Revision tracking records
Segment Open

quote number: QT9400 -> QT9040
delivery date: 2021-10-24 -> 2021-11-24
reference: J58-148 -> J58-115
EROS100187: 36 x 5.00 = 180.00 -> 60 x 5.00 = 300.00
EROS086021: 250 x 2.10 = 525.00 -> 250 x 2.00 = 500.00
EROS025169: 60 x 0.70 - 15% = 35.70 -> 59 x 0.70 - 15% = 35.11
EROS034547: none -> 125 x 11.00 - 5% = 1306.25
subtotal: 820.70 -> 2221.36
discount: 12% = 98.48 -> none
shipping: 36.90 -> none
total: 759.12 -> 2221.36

Segment Closed
Segment Open

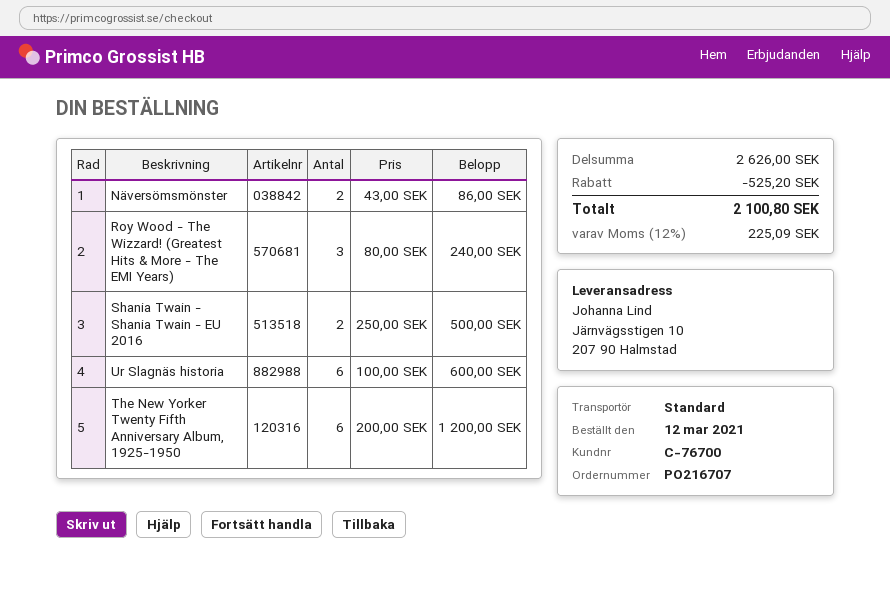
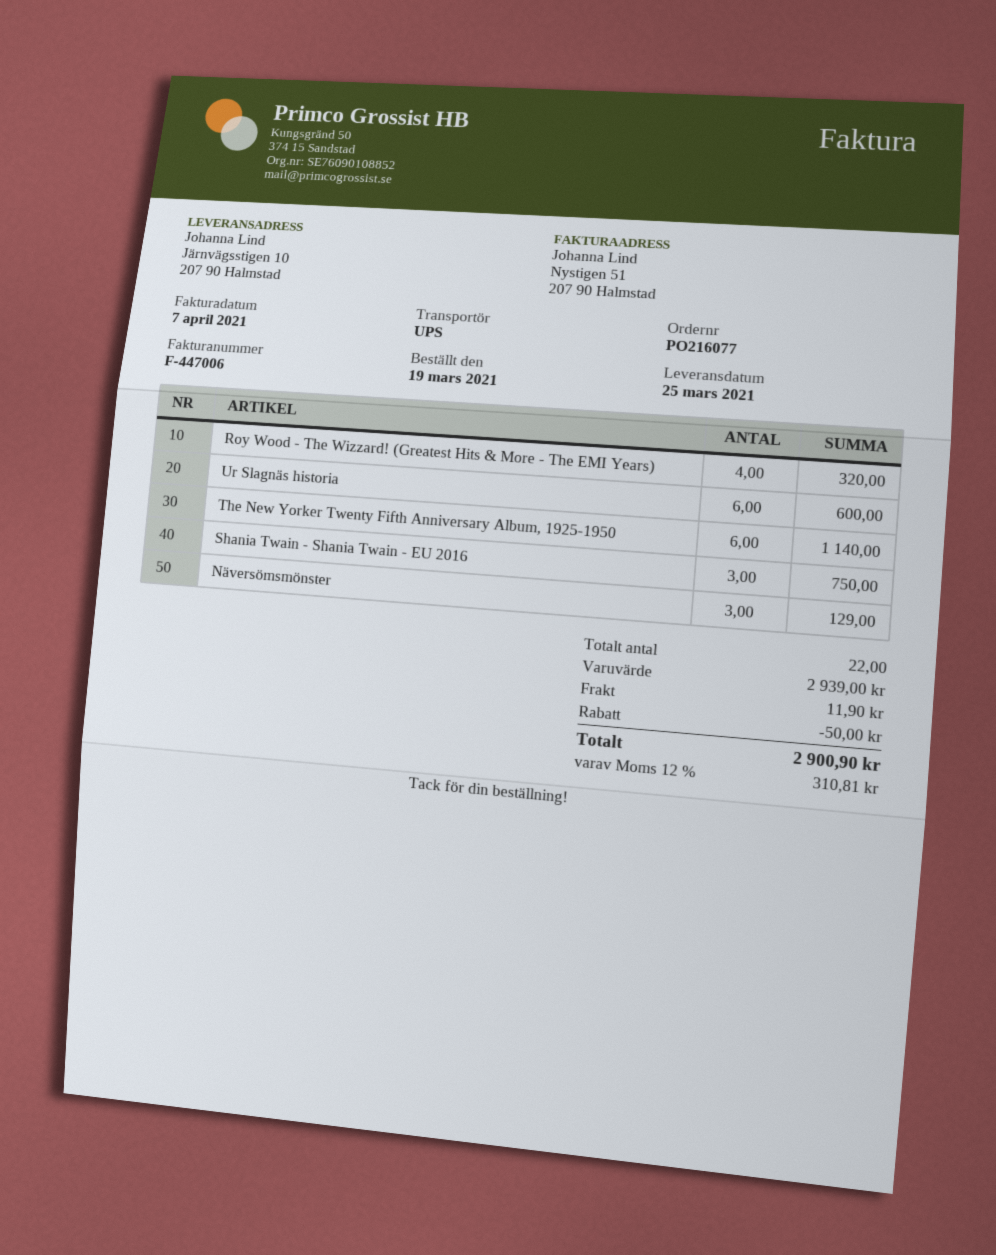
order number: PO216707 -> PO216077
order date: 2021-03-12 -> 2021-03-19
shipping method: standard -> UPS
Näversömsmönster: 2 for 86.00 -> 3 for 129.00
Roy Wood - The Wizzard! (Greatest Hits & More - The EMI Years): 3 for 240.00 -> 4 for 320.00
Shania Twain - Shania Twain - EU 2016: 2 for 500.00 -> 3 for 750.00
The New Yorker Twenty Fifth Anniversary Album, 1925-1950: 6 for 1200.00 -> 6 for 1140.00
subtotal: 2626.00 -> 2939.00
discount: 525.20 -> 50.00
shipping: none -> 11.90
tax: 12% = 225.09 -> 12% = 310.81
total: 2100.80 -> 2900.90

Segment Closed

■ Exercise details:
For the string "number", return every line of the data where it appears.

■ Task result:
quote number: QT9400 -> QT9040
order number: PO216707 -> PO216077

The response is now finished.